# WHAT IS REQUIRED
Which lines of the entries below hold the word "both"? Report each of them.

[Version difference data]

☆ ☆ ☆ ☆ ☆

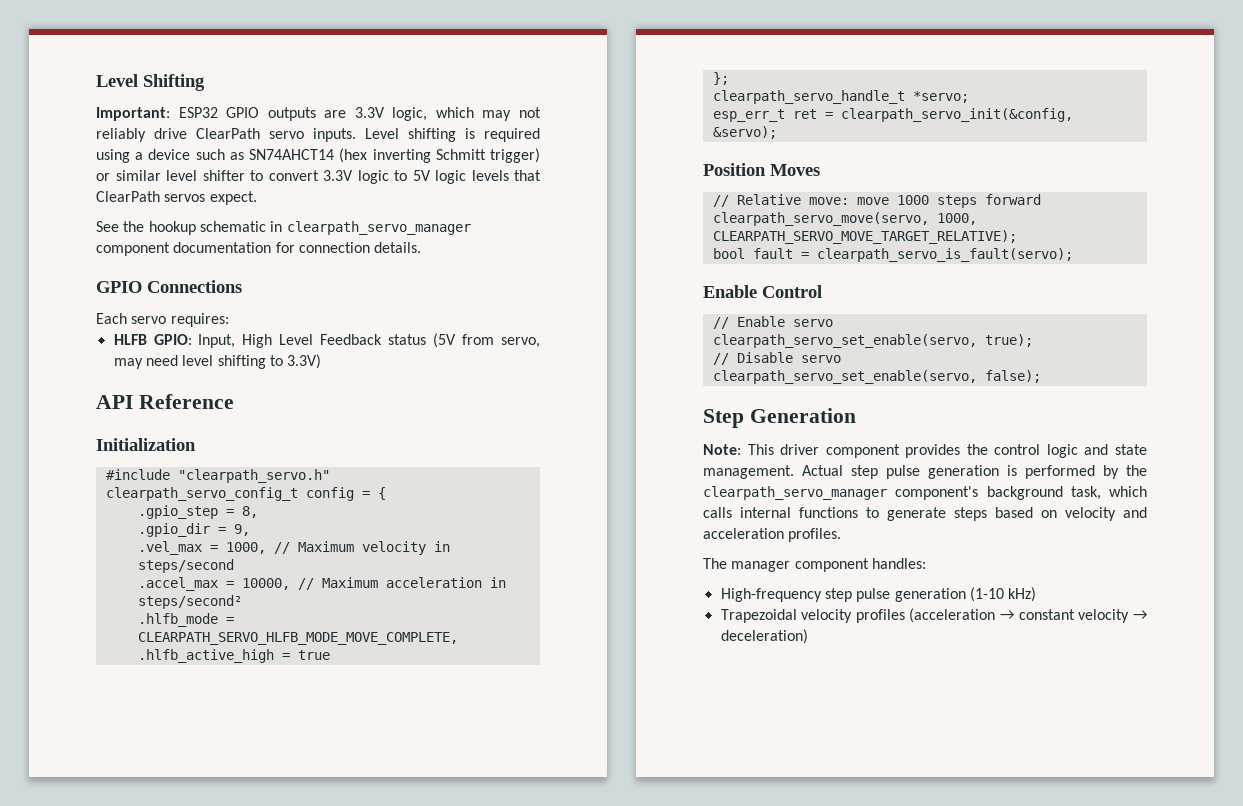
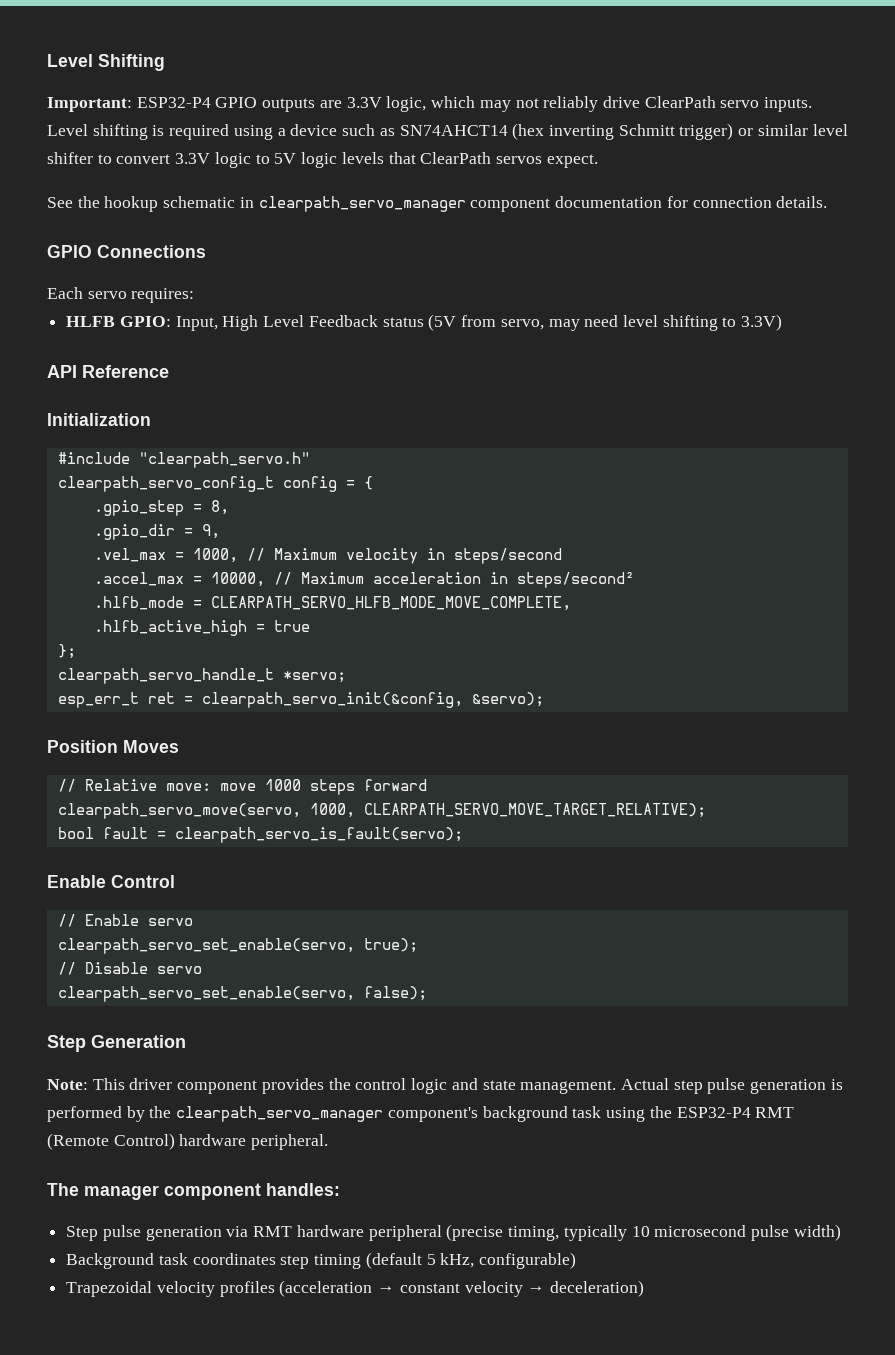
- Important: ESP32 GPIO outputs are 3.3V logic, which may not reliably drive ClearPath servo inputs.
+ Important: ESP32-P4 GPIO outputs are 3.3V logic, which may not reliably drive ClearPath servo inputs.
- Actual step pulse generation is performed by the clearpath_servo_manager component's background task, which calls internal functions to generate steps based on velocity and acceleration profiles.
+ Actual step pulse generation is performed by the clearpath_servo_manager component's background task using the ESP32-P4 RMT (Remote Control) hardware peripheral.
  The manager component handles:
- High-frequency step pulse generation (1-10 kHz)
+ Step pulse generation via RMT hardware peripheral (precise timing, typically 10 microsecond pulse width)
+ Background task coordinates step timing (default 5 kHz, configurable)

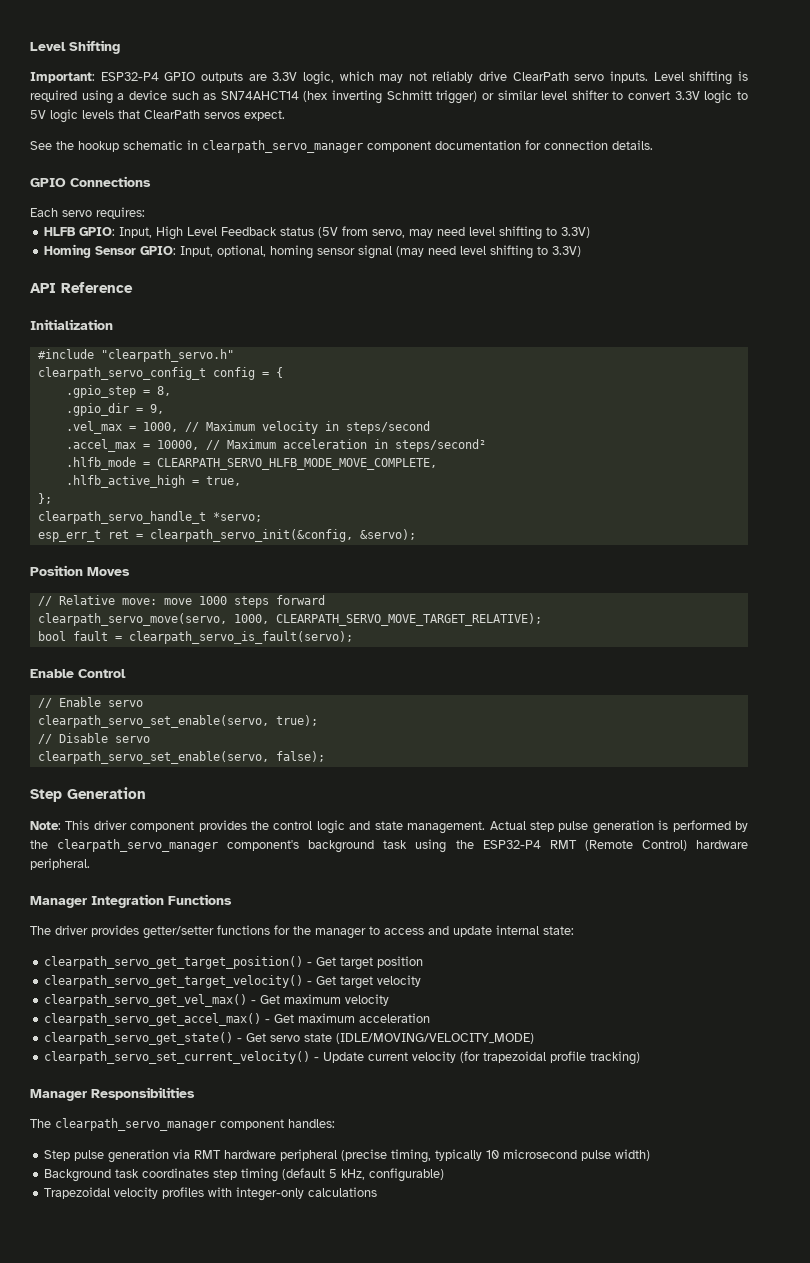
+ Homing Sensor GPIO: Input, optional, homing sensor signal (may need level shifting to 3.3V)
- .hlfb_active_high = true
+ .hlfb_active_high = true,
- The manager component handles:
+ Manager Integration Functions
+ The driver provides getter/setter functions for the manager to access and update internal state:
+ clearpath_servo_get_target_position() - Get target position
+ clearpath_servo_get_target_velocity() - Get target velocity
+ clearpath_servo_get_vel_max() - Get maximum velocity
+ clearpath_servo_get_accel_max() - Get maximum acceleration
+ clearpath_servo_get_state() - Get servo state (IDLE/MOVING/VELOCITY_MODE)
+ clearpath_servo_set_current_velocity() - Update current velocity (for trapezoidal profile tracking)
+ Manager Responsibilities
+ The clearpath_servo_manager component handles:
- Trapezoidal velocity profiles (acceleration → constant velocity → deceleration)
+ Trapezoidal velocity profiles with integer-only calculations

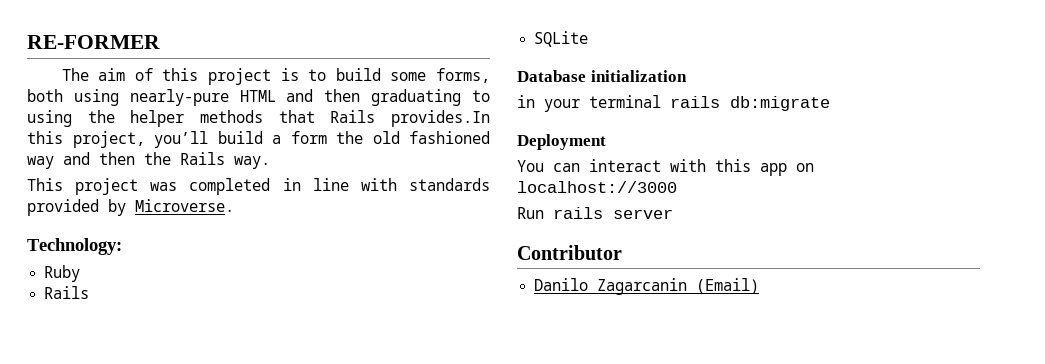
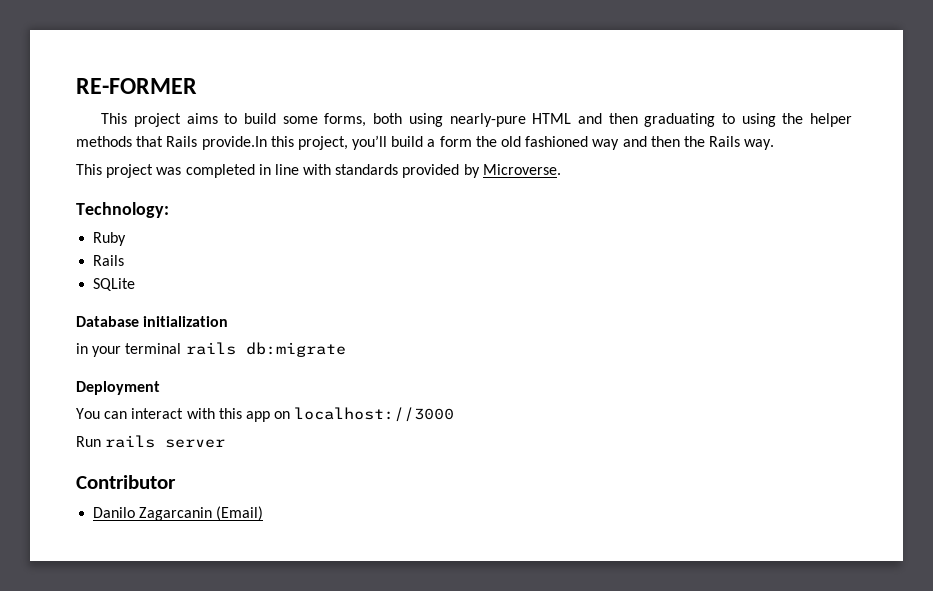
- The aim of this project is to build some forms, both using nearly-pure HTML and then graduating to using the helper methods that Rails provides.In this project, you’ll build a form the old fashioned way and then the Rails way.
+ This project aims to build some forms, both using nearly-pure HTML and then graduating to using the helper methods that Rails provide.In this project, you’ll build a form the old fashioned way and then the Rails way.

☆ ☆ ☆ ☆ ☆

# RESPONSE TO THIS TASK
- The aim of this project is to build some forms, both using nearly-pure HTML and then graduating to using the helper methods that Rails provides.In this project, you’ll build a form the old fashioned way and then the Rails way.
+ This project aims to build some forms, both using nearly-pure HTML and then graduating to using the helper methods that Rails provide.In this project, you’ll build a form the old fashioned way and then the Rails way.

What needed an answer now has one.